━━━ Available data ━━━

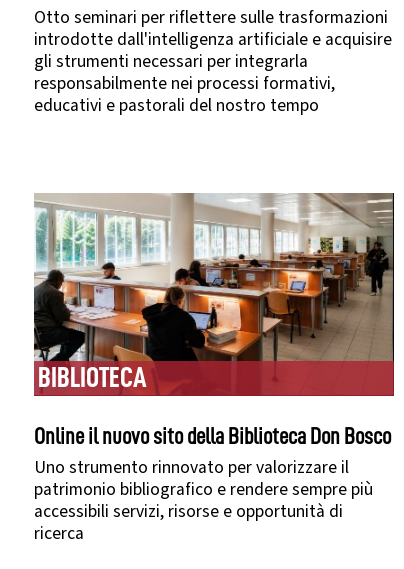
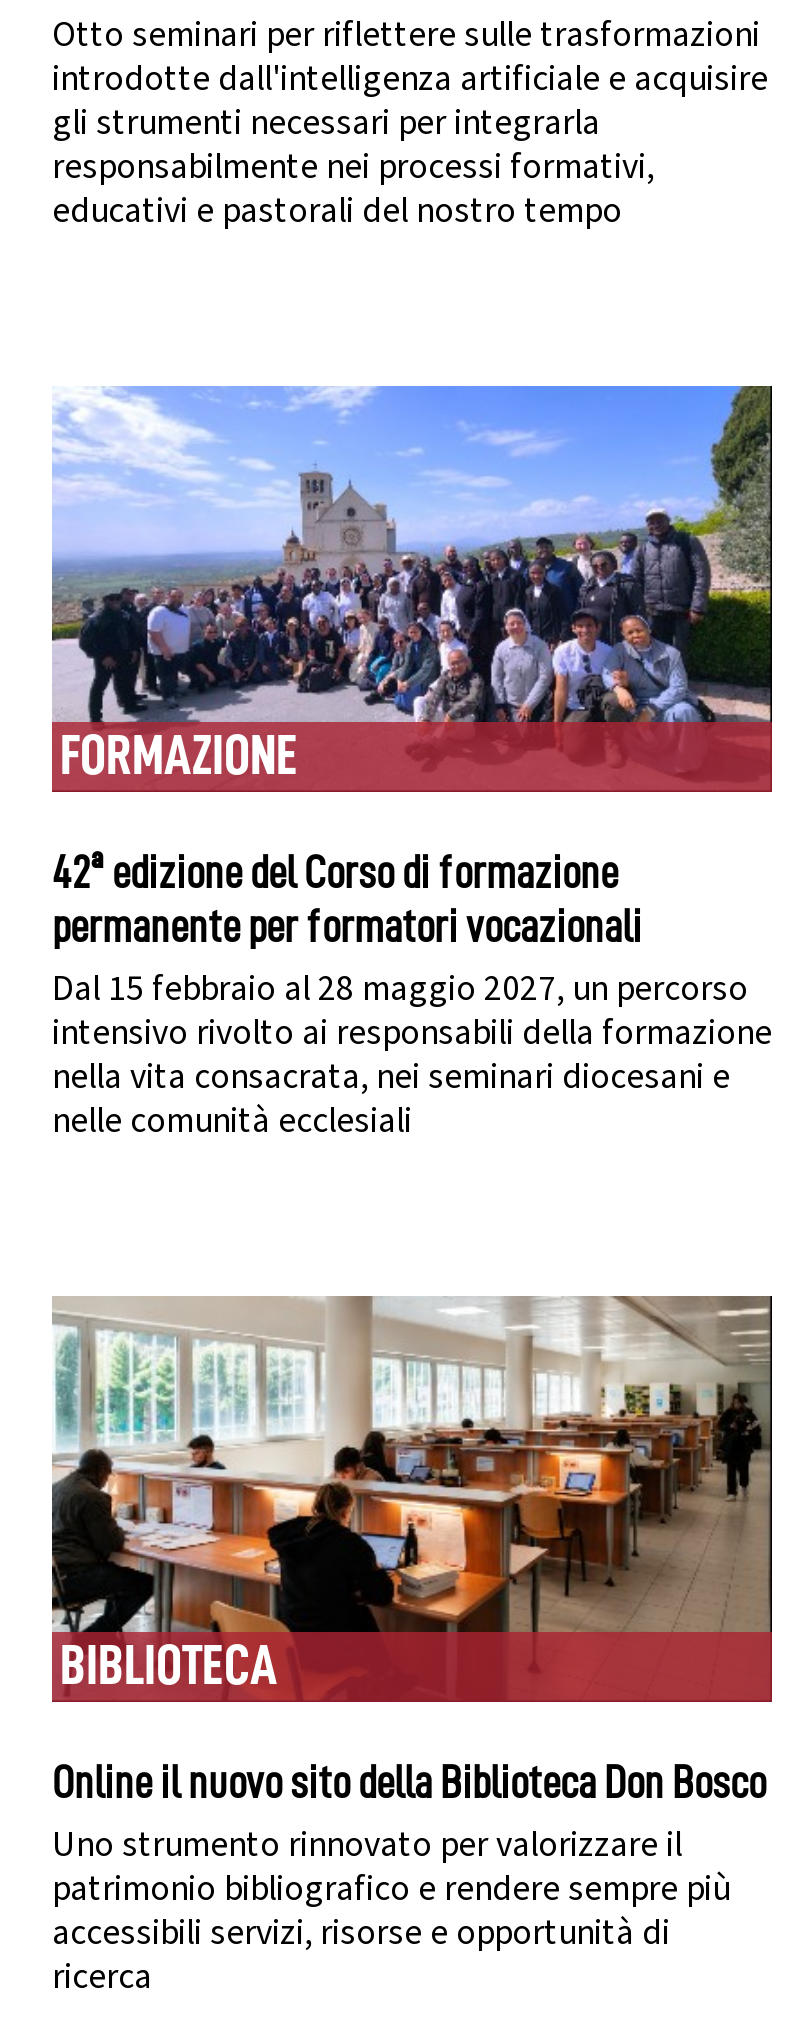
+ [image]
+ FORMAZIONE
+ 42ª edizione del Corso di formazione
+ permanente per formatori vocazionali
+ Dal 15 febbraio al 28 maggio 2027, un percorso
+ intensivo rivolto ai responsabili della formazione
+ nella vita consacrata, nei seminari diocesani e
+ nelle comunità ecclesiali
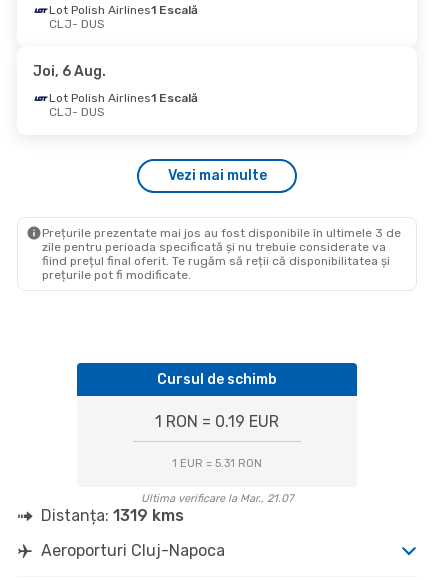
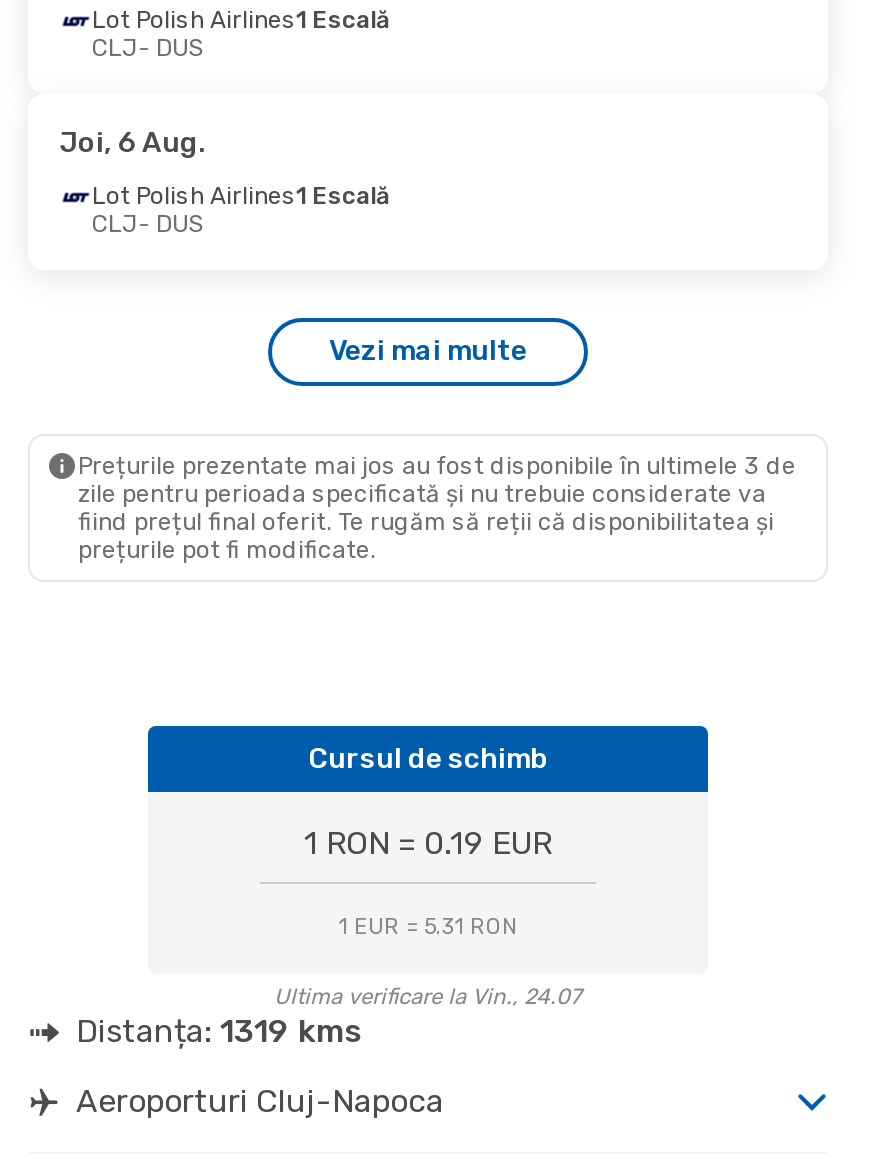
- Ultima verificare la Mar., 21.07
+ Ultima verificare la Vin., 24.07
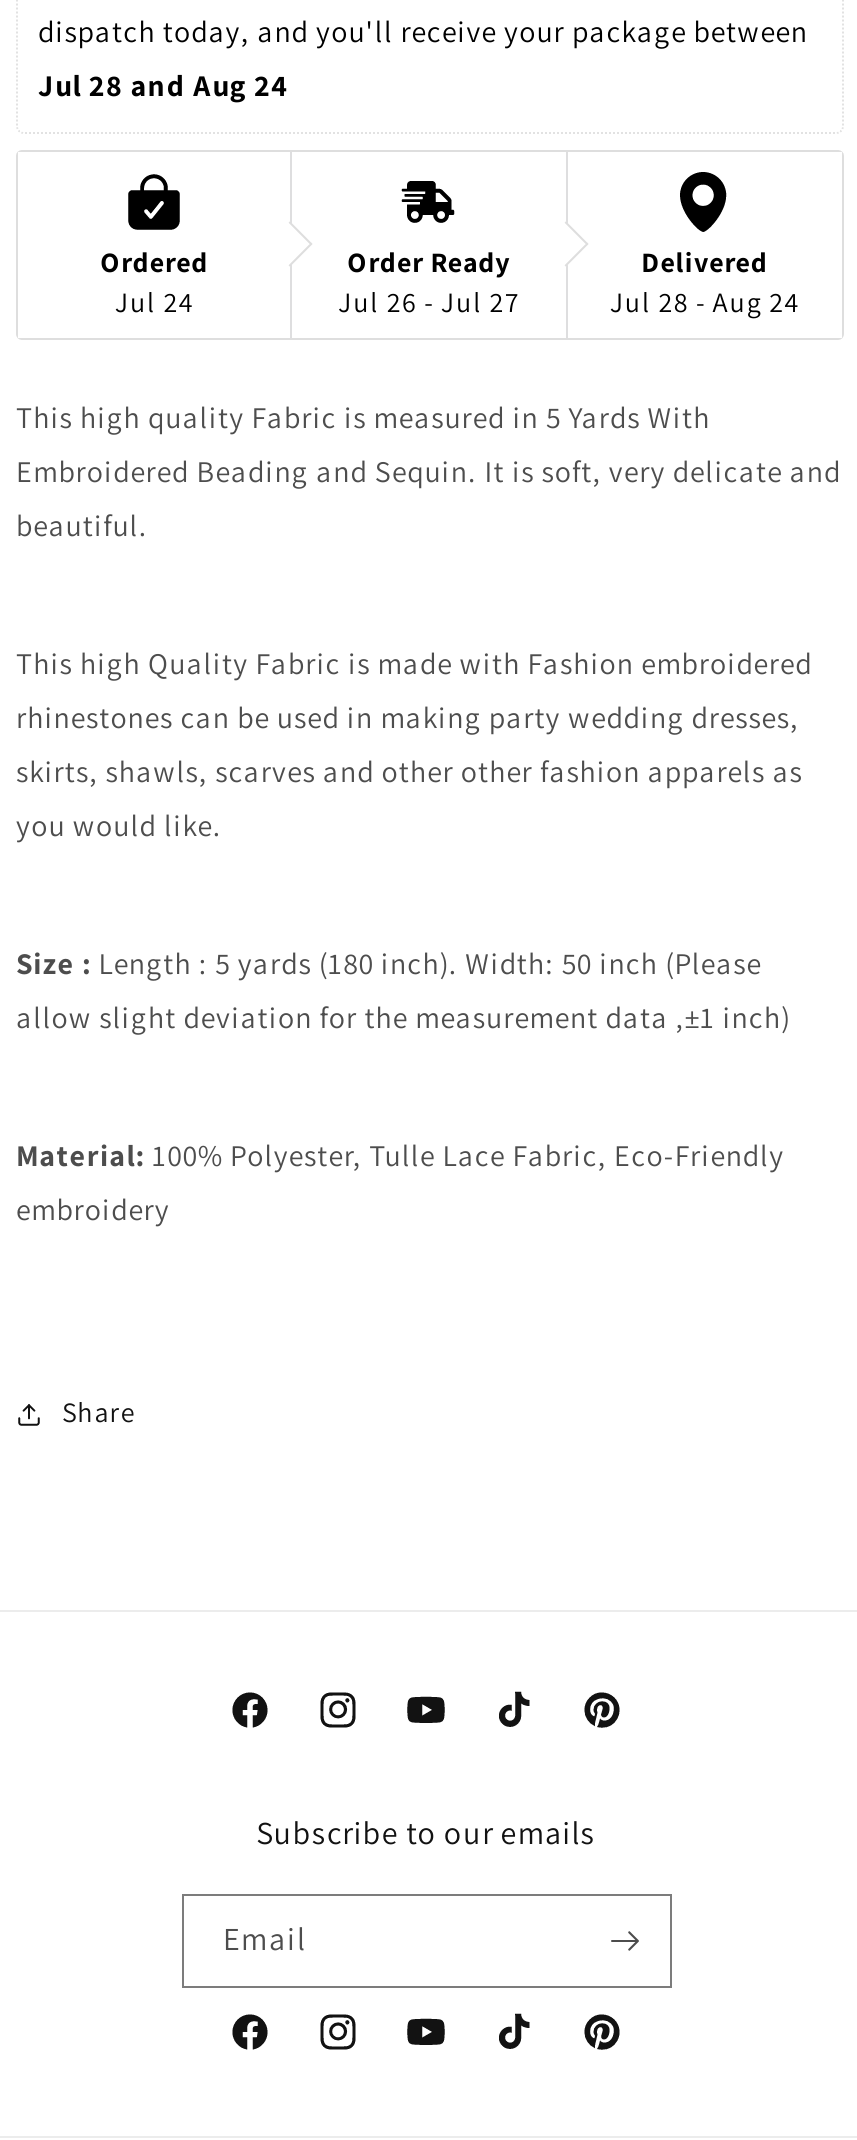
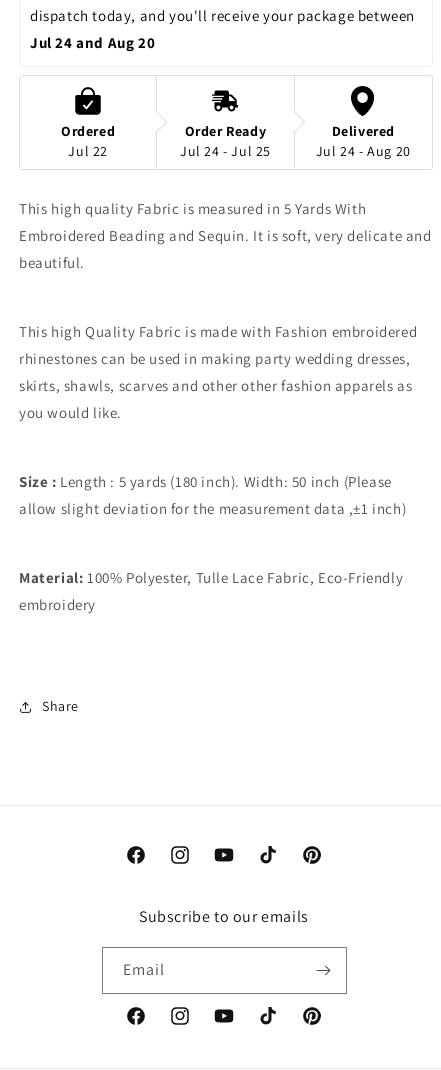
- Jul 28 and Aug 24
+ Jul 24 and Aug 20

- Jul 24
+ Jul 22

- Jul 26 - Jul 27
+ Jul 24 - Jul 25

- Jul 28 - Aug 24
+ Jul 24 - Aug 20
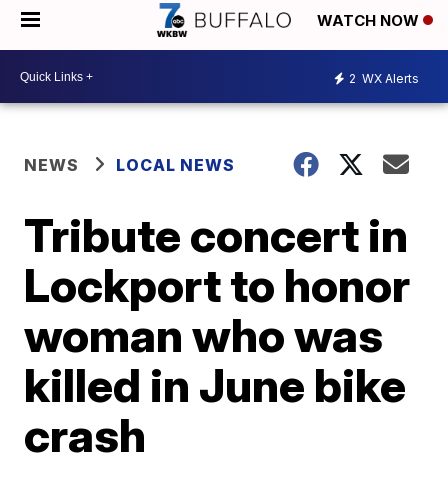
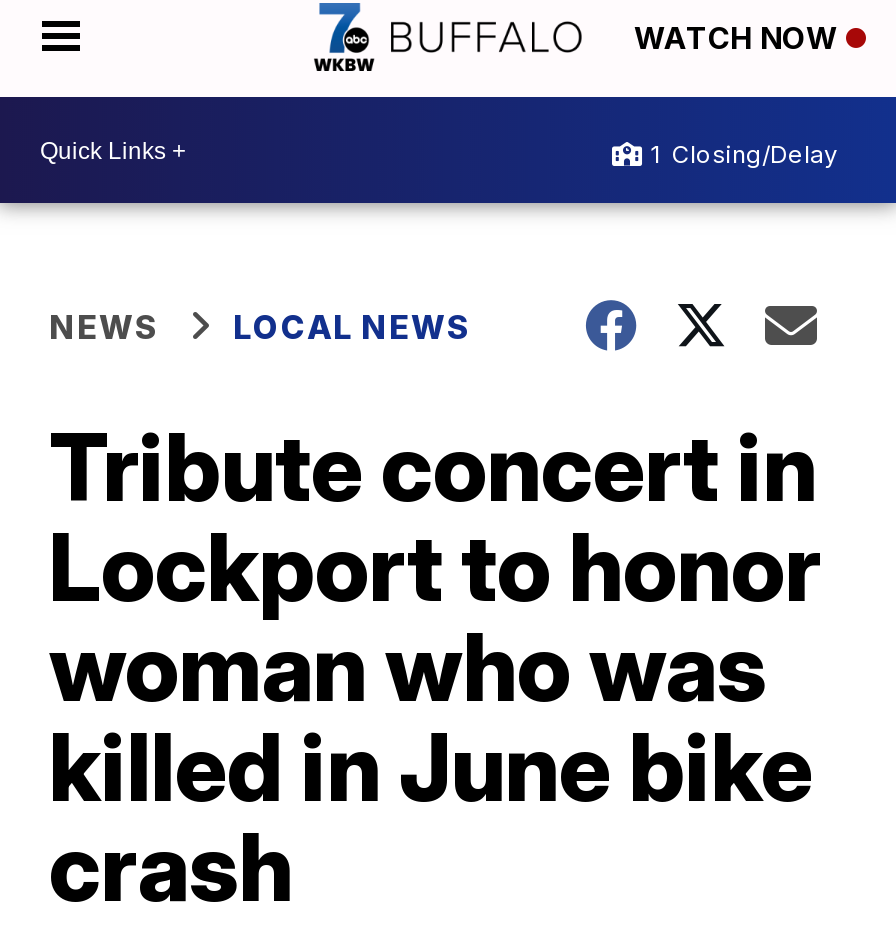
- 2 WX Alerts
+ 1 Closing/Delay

━━━

Problem details
Can you retype every record above exactly, leaving out the pictures?

Task result
+ [image]
+ FORMAZIONE
+ 42ª edizione del Corso di formazione
+ permanente per formatori vocazionali
+ Dal 15 febbraio al 28 maggio 2027, un percorso
+ intensivo rivolto ai responsabili della formazione
+ nella vita consacrata, nei seminari diocesani e
+ nelle comunità ecclesiali
- Ultima verificare la Mar., 21.07
+ Ultima verificare la Vin., 24.07
- Jul 28 and Aug 24
+ Jul 24 and Aug 20

- Jul 24
+ Jul 22

- Jul 26 - Jul 27
+ Jul 24 - Jul 25

- Jul 28 - Aug 24
+ Jul 24 - Aug 20
- 2 WX Alerts
+ 1 Closing/Delay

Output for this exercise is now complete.